= Data for this exercise =
BEGIN

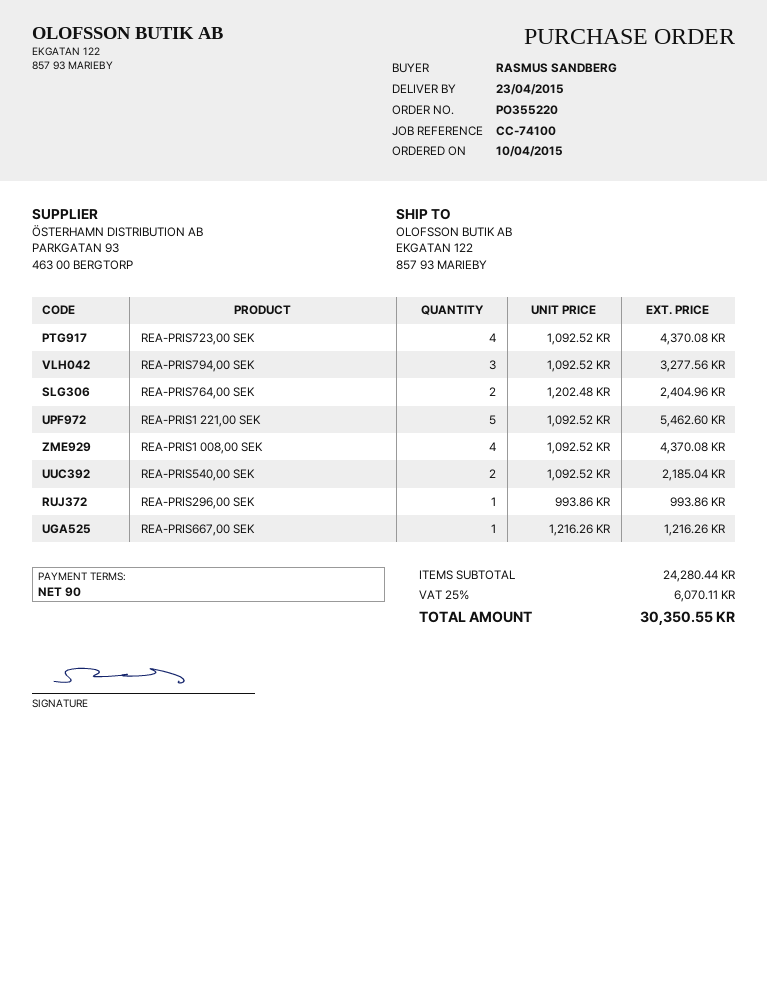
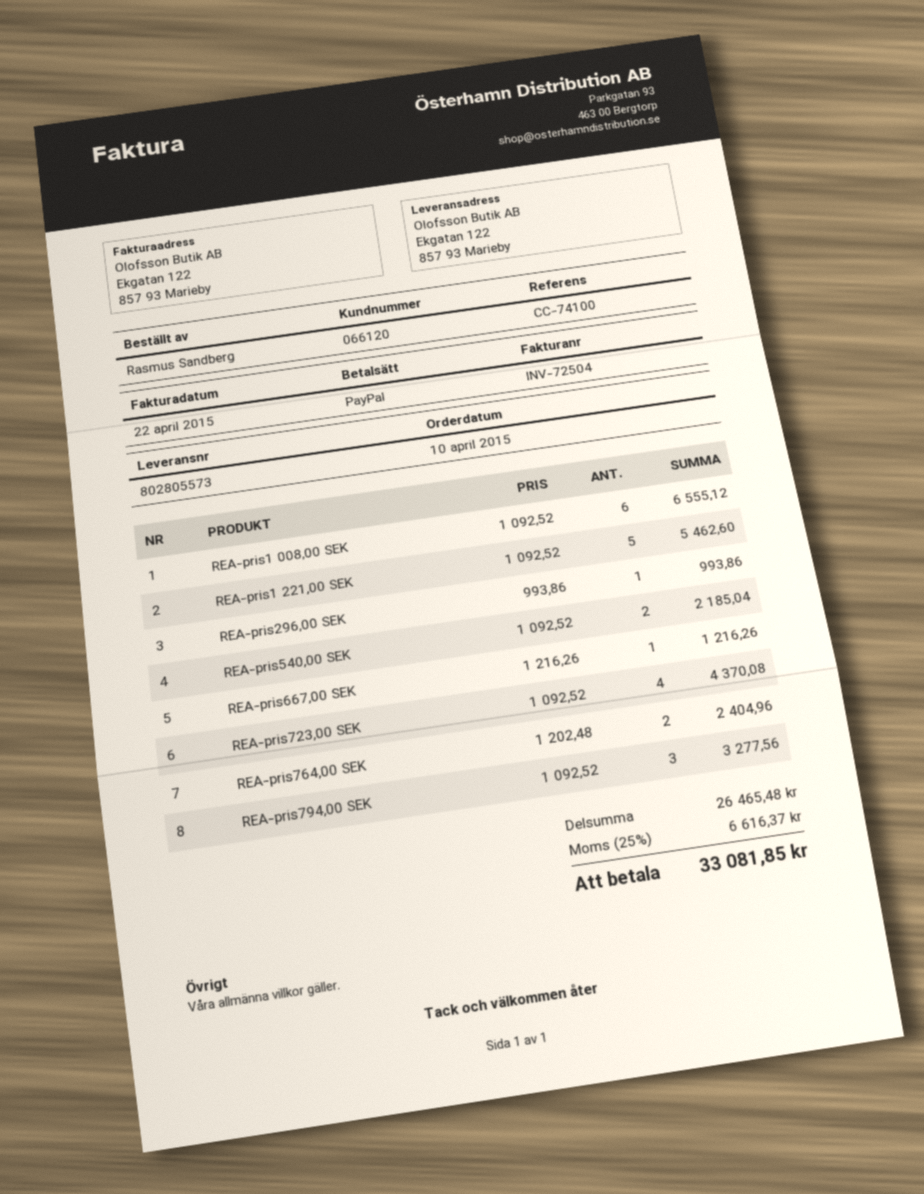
REA-PRIS1 008,00 SEK: 4 x 1092.52 = 4370.08 -> 6 x 1092.52 = 6555.12
subtotal: 24280.44 -> 26465.48
tax: 25% = 6070.11 -> 25% = 6616.37
total: 30350.55 -> 33081.85

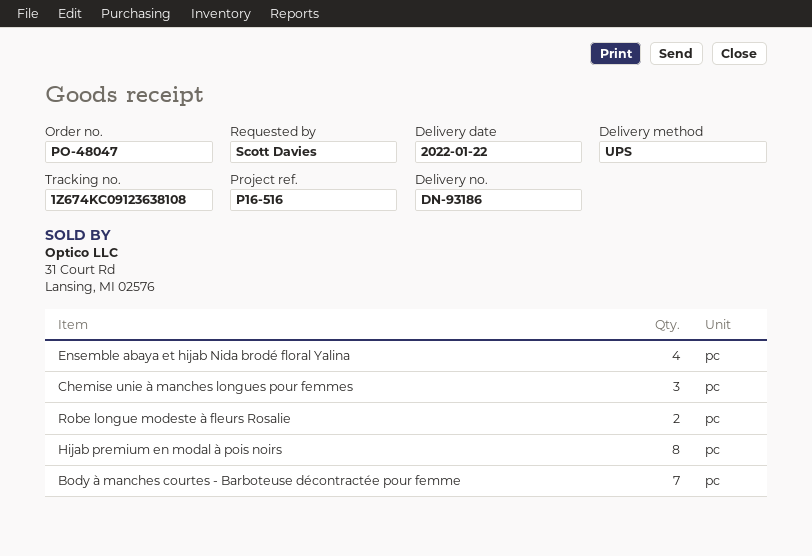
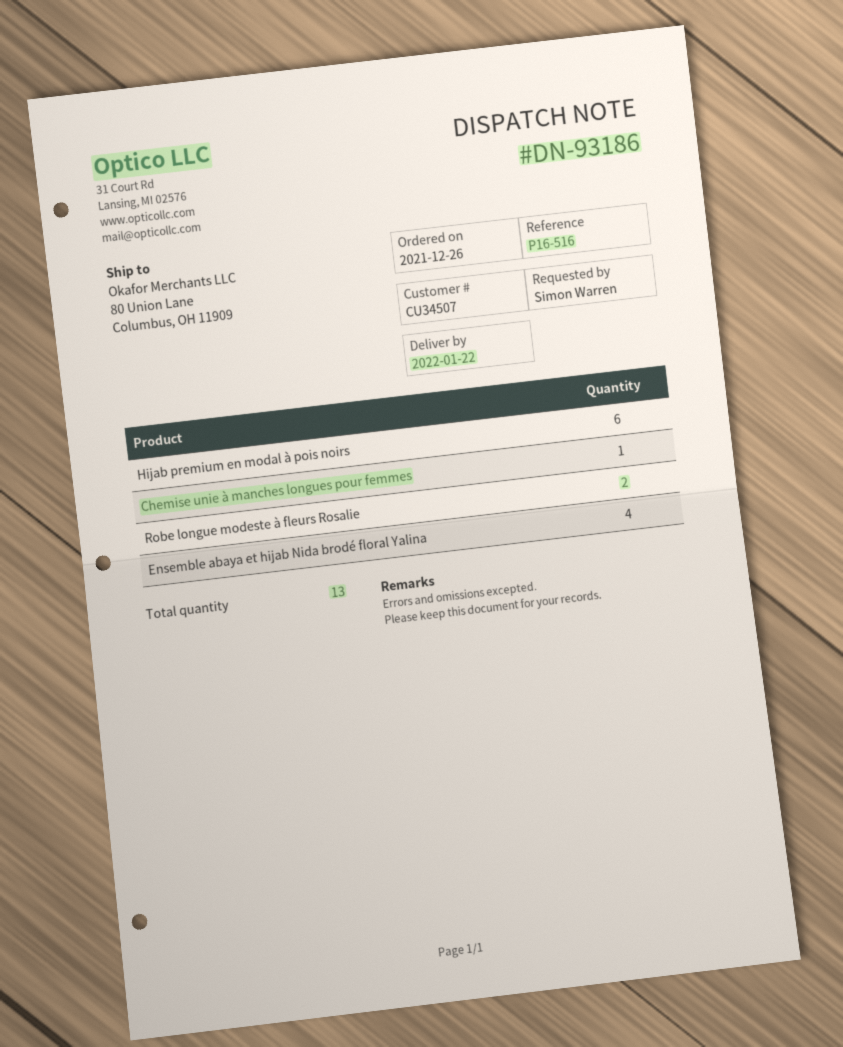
ordered by: Scott Davies -> Simon Warren
Chemise unie à manches longues pour femmes: 3 -> 1
Hijab premium en modal à pois noirs: 8 -> 6
Body à manches courtes - Barboteuse décontractée pour femme: 7 -> none

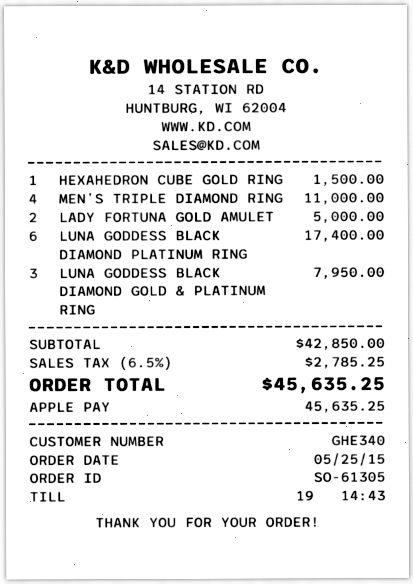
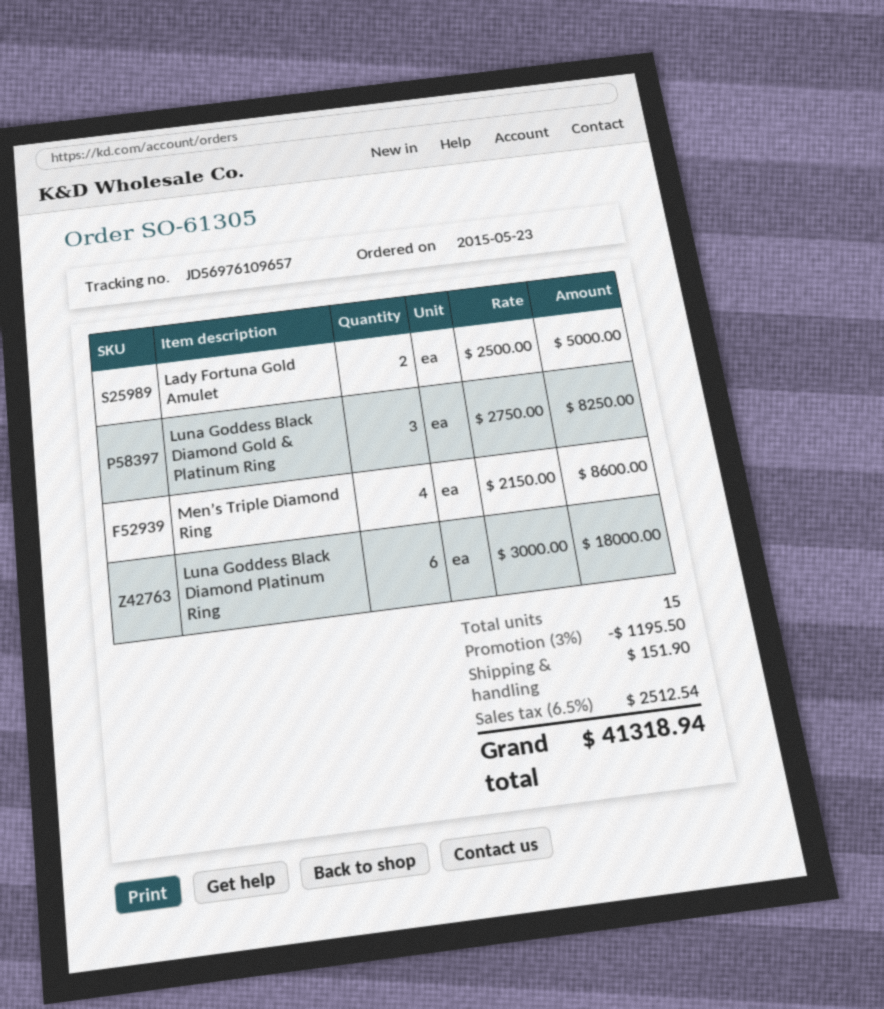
order date: 2015-05-25 -> 2015-05-23
HEXAHEDRON CUBE GOLD RING: 1 for 1500.00 -> none
MEN’S TRIPLE DIAMOND RING: 4 for 11000.00 -> 4 for 8600.00
LUNA GODDESS BLACK DIAMOND PLATINUM RING: 6 for 17400.00 -> 6 for 18000.00
LUNA GODDESS BLACK DIAMOND GOLD & PLATINUM RING: 3 for 7950.00 -> 3 for 8250.00
discount: none -> 3% = 1195.50
shipping: none -> 151.90
tax: 6.5% = 2785.25 -> 6.5% = 2512.54
total: 45635.25 -> 41318.94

END

= The task =
Read through the entries and copy every line that includes "RING".

= Answer below =
HEXAHEDRON CUBE GOLD RING: 1 for 1500.00 -> none
MEN’S TRIPLE DIAMOND RING: 4 for 11000.00 -> 4 for 8600.00
LUNA GODDESS BLACK DIAMOND PLATINUM RING: 6 for 17400.00 -> 6 for 18000.00
LUNA GODDESS BLACK DIAMOND GOLD & PLATINUM RING: 3 for 7950.00 -> 3 for 8250.00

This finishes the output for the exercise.